I have never watched the film, as George Orwell’s ideas scared me enough into not wanting to watch it, especially with what went on in ROOM 101… But when the opportunity came up to see a drama production of the book, I jumped on it! I thought “It’s been a good six years now, maybe its time to give it another chance!”

I dragged a friend along with me to The Playhouse theatre in London, where I had previously seen “Spamalot”, but I had a feeling I wouldn’t leave laughing and feeling giddy after this drama..

It began with around 6 characters sitting around a table discussing the protagonist Winston Smith, which appeared to be the youngest male on stage. They talked and talked, until they flowed into the play and the real drama began.

I could not look away from the stage, my eyes were drawn to anything and everything that was going on.

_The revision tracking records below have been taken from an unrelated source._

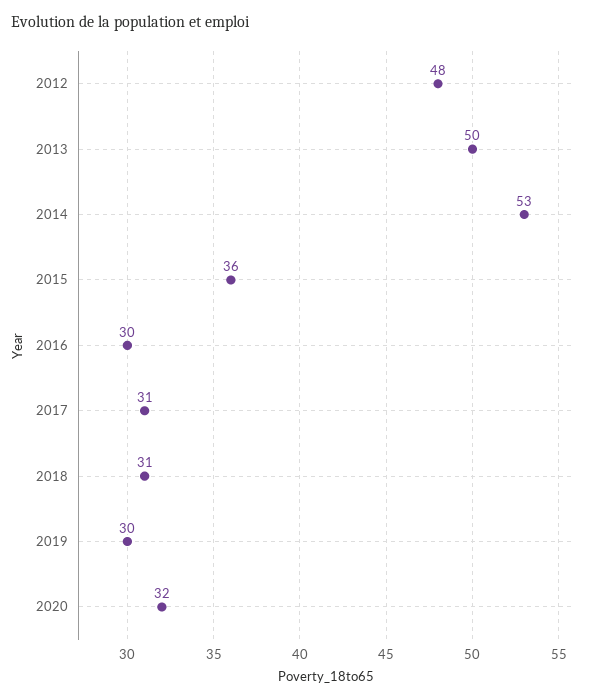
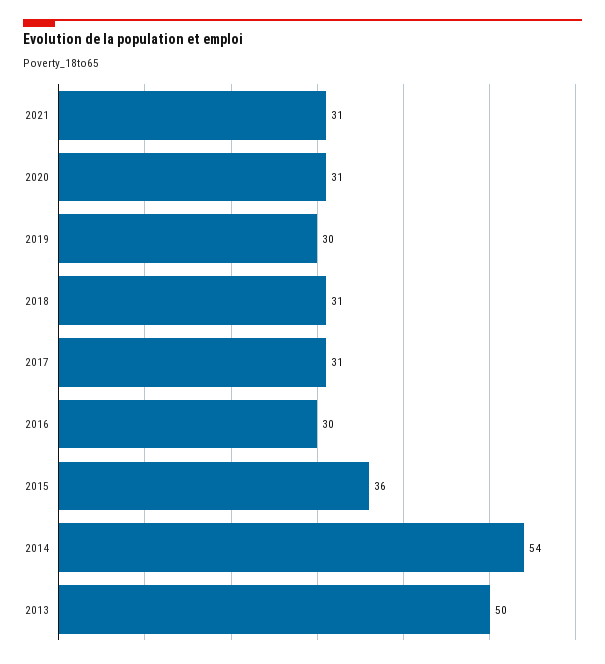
2012: 48 -> none
2014: 53 -> 54
2020: 32 -> 31
2021: none -> 31

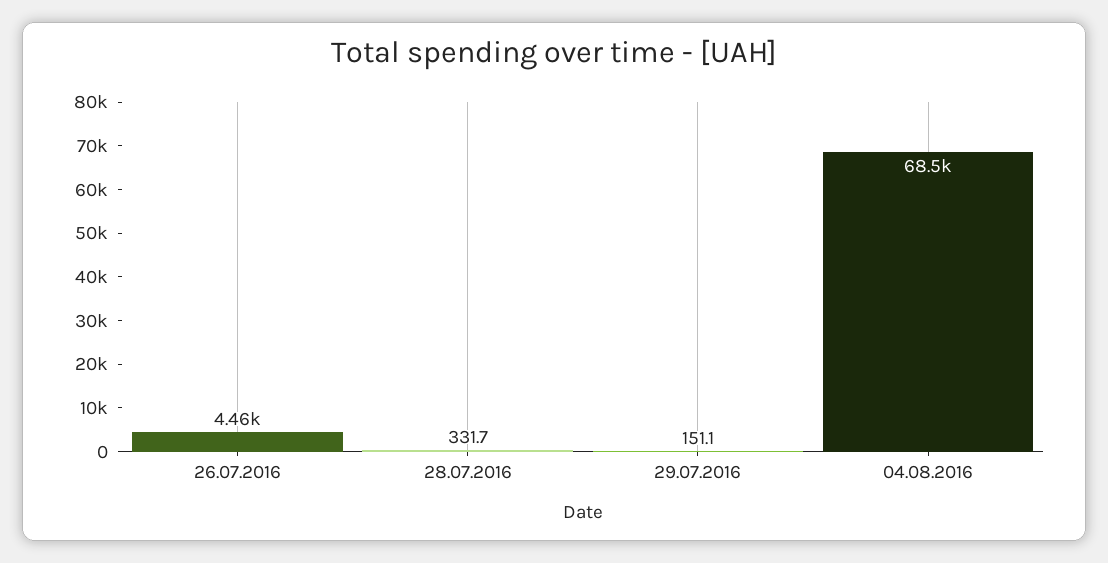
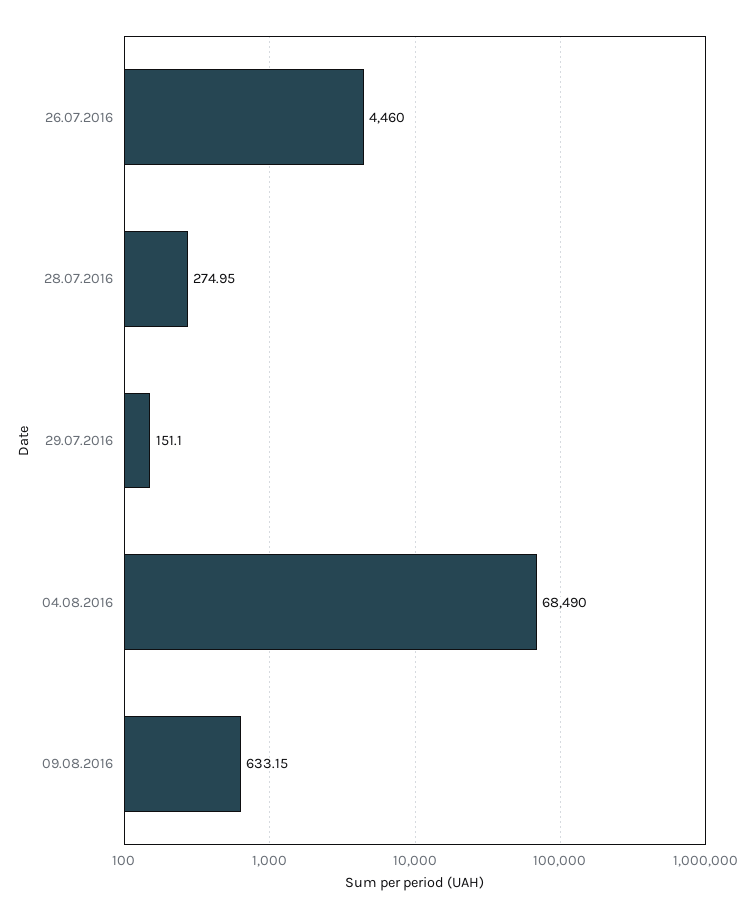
28.07.2016: 331.7 -> 274.95
09.08.2016: none -> 633.15

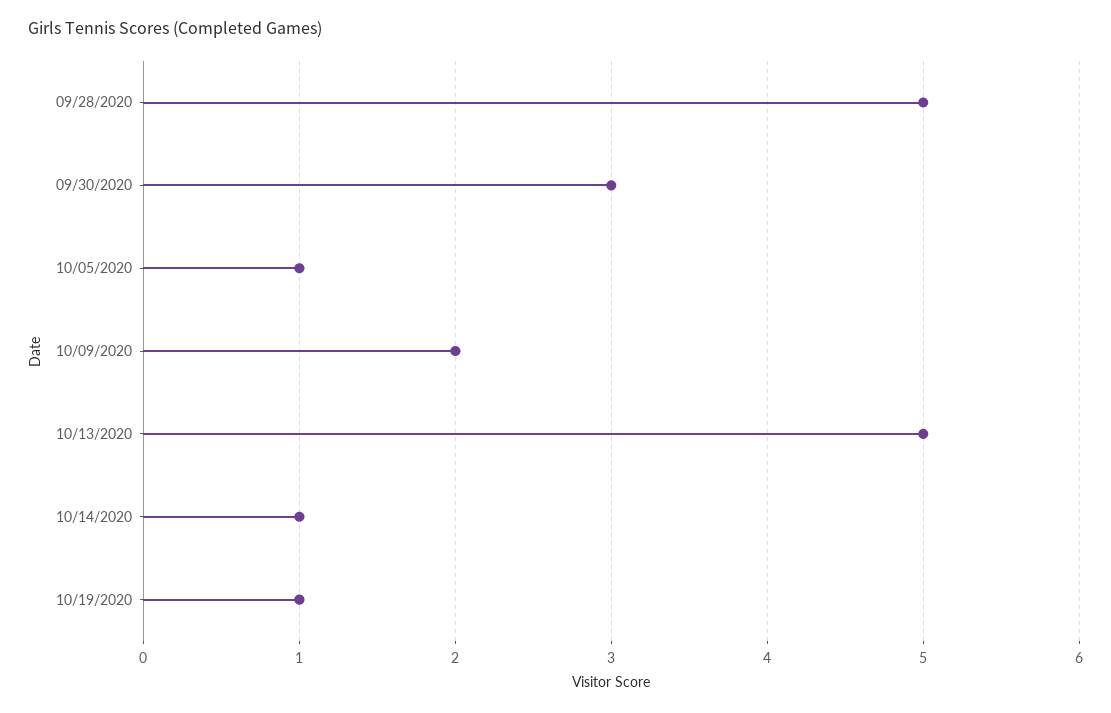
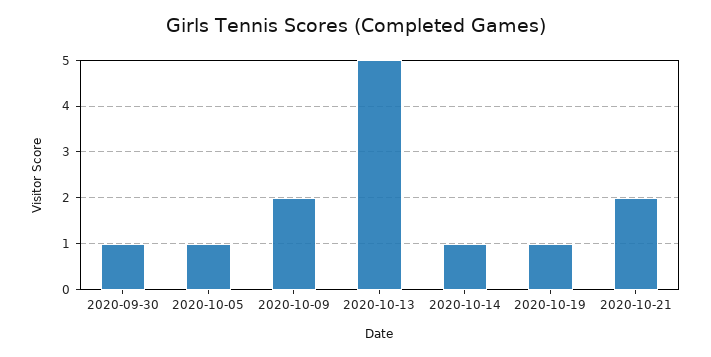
09/28/2020: 5 -> none
09/30/2020: 3 -> 1
2020-10-21: none -> 2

Big Brother was as terrifying and as real as I had imagined he’d be, the mere sound of the klaxon or the ruthless shouts at a traitor were hard to hear and watch a the same time!

Bright white lights flashed on and off, blinding the audience, shining with no warning causing us to turn away, but then turn straight back in case we missed something on stage.

Winston and Julia’s characters came alive and they were just as I imagined they’d be. Both daring but frightened of what would eventually happen. The use of cameras on stage to show their safe place offstage worked well and the creepy atmosphere was felt throughout the play, making me feel uncomfortable and uneasy, something I’m sure Orwell was trying to do as he wrote these ideas in the book.

No one laughed, no one coughed, it was like no one int he audience even wanted to breathe in fear Big Brother would accuse them of thinking bad thoughts against the ‘Party’.

I left feeling glad that I had given the book a second chance, this is definitely one that is better on stage, acted out, so that we can really see what Orwell was trying to convey. I left the theatre believing in the ‘Party’, being scared to think anything bad, and whilst walking home alone across Hungerford bridge, I had a horrible feeling I was being watched. And I couldn’t shake it.